Department of Radiation Oncology, National University Hospital, National Cancer Institute of Singapore, Singapore, Singapore
Department of Radiation Oncology, National University Hospital, National Cancer Institute of Singapore, Singapore, Singapore.
In Vivo. 2019 Nov-Dec;33(6):2161-2167. doi: 10.21873/invivo.11718.
BACKGROUND/AIM: The aim of this study was to review the outcomes of palliative radiotherapy (RT) for hematuria treated with modern RT techniques.
This was a retrospective cohort study. The primary endpoint was symptom response rate. Secondary endpoints included symptom recurrence rate, overall survival and treatment-related toxicity.
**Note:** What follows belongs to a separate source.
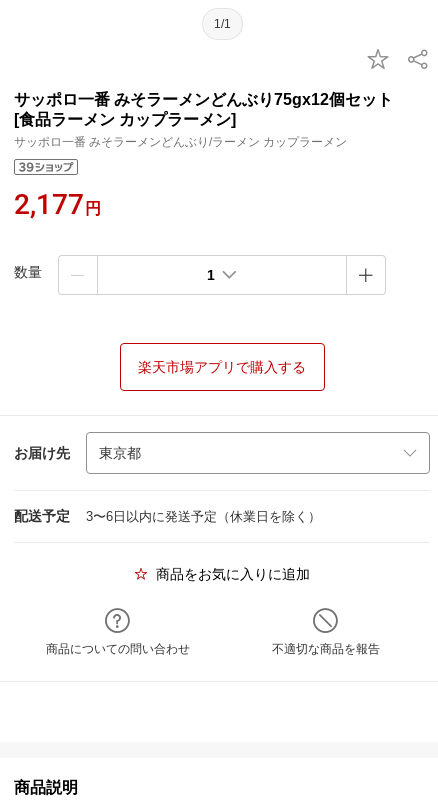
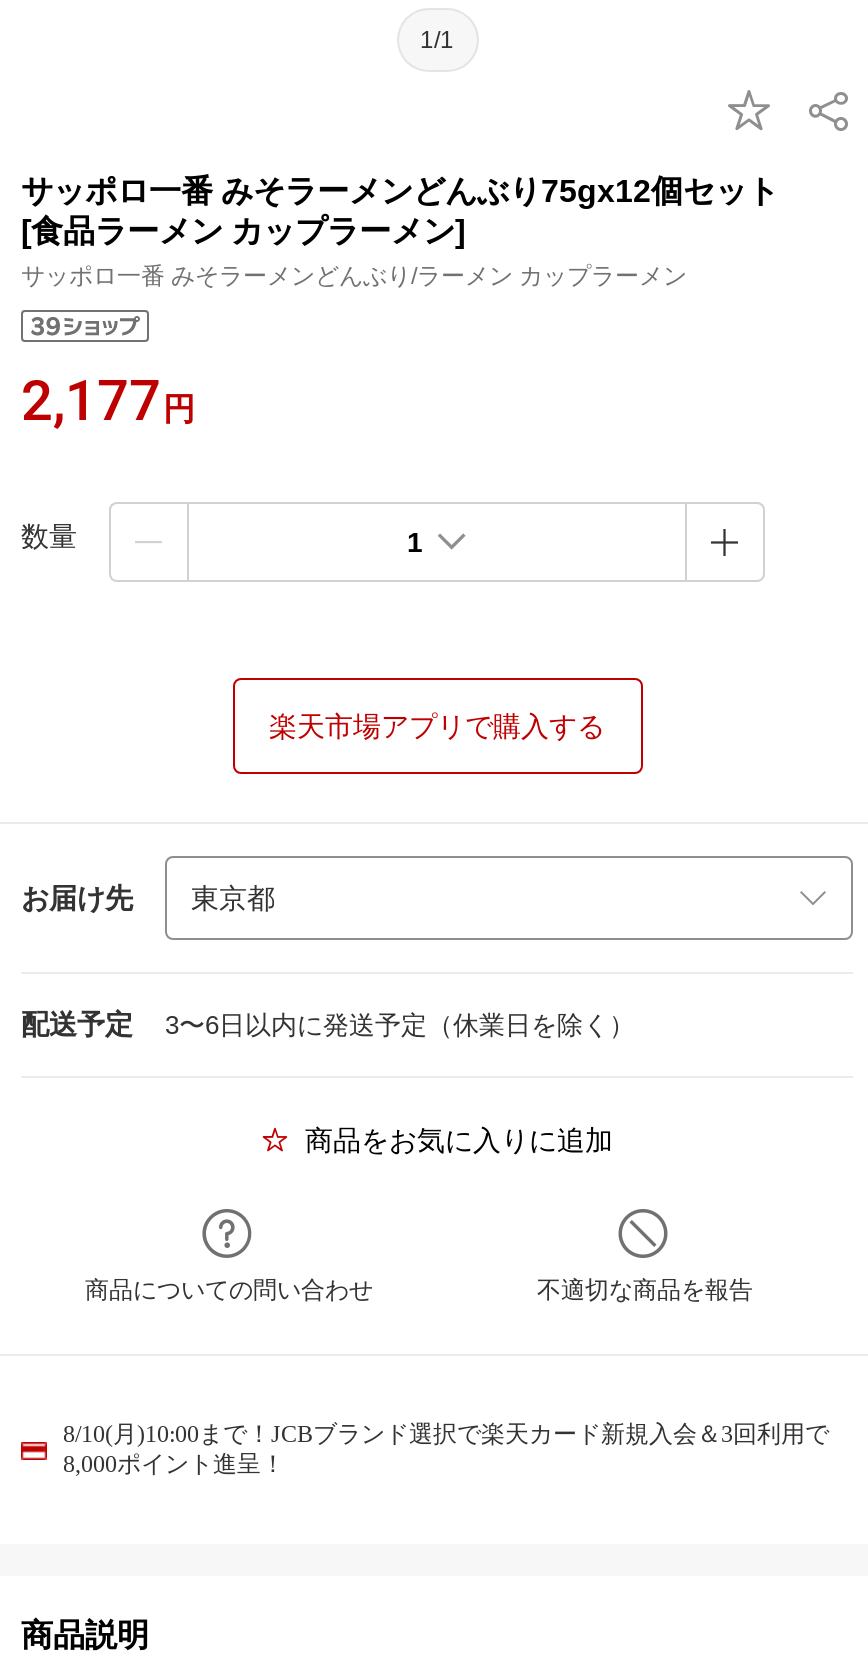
+ 8/10(月)10:00まで！JCBブランド選択で楽天カード新規入会＆3回利用で
+ 8,000ポイント進呈！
Median age was 82 years (range=36-98 years). Median biologically effective dose (BED) was 36 Gy. Sixty-seven percent of patients (39/58) responded to RT. The median survival duration was 5.6 months (range=0.02-47.6 months). One third (13/39) of responders had recurrence of hematuria. Competing Risk regression with death as the competing risk showed that patients treated with low BED regimen (<36 Gy) had 5.76 times the hazard of recurrence compared to high BED regimen (>36 Gy) (p=0.01). One patient (2%) developed grade 3 nausea and vomiting which required admission for intravenous hydration.
BED regimens should be recommended as they are associated with a significantly lower rate of recurrent hematuria.
背景/目的:本研究旨在回顾采用现代放射治疗技术治疗血尿的姑息性放射治疗(RT)的结果。
这是一项回顾性队列研究。主要终点是症状缓解率。次要终点包括症状复发率、总生存率和与治疗相关的毒性。
中位年龄为 82 岁(范围=36-98 岁)。中位生物有效剂量(BED)为 36 Gy。67%的患者(39/58)对 RT 有反应。中位生存时间为 5.6 个月(范围=0.02-47.6 个月)。三分之一(13/39)的缓解者出现血尿复发。以死亡为竞争风险的竞争风险回归显示,接受低 BED 方案(<36 Gy)治疗的患者复发的风险是接受高 BED 方案(>36 Gy)治疗的患者的 5.76 倍(p=0.01)。有 1 名患者(2%)出现 3 级恶心和呕吐,需要入院接受静脉补液治疗。
推荐使用 BED 方案,因为它们与血尿复发率显著降低相关。